The answer is the full set of records, given again exactly and without images.

INFORMATION SHOWN Block Start

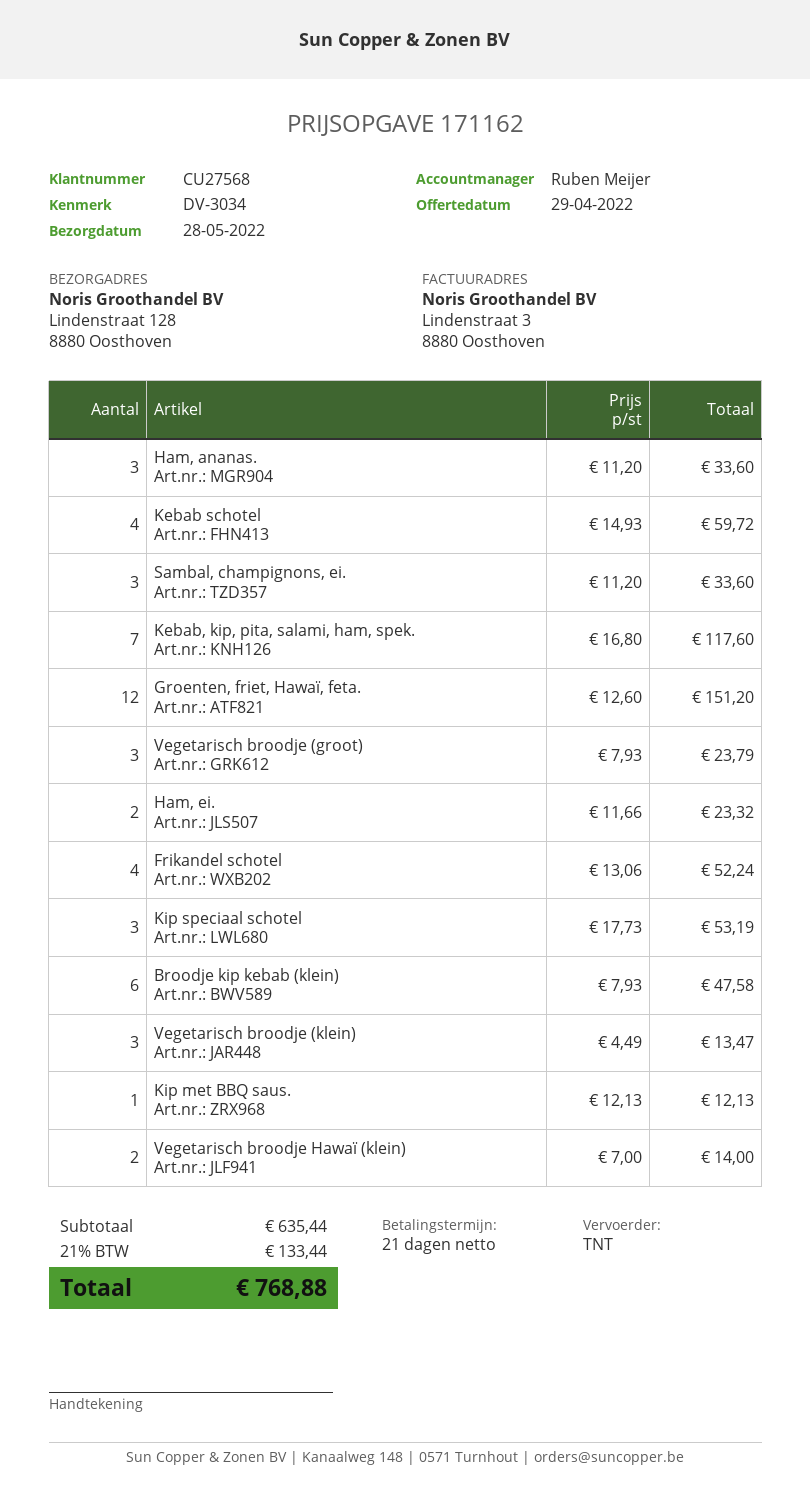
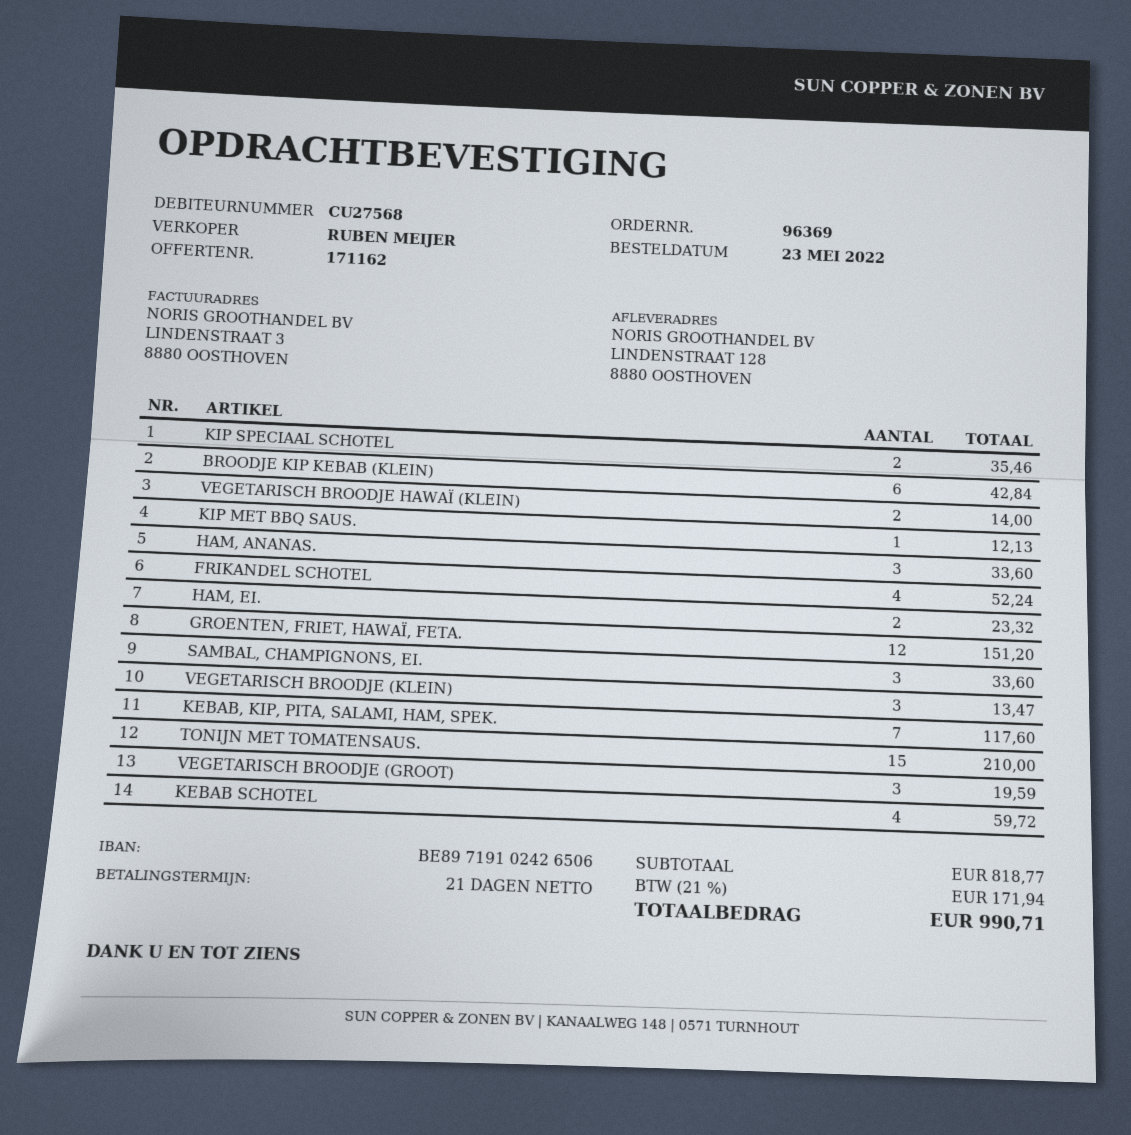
Vegetarisch broodje (groot): 3 for 23.79 -> 3 for 19.59
Kip speciaal schotel: 3 for 53.19 -> 2 for 35.46
Broodje kip kebab (klein): 6 for 47.58 -> 6 for 42.84
TONIJN MET TOMATENSAUS.: none -> 15 for 210.00
subtotal: 635.44 -> 818.77
tax: 21% = 133.44 -> 21% = 171.94
total: 768.88 -> 990.71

INFORMATION SHOWN Block End

SOLUTION:
Vegetarisch broodje (groot): 3 for 23.79 -> 3 for 19.59
Kip speciaal schotel: 3 for 53.19 -> 2 for 35.46
Broodje kip kebab (klein): 6 for 47.58 -> 6 for 42.84
TONIJN MET TOMATENSAUS.: none -> 15 for 210.00
subtotal: 635.44 -> 818.77
tax: 21% = 133.44 -> 21% = 171.94
total: 768.88 -> 990.71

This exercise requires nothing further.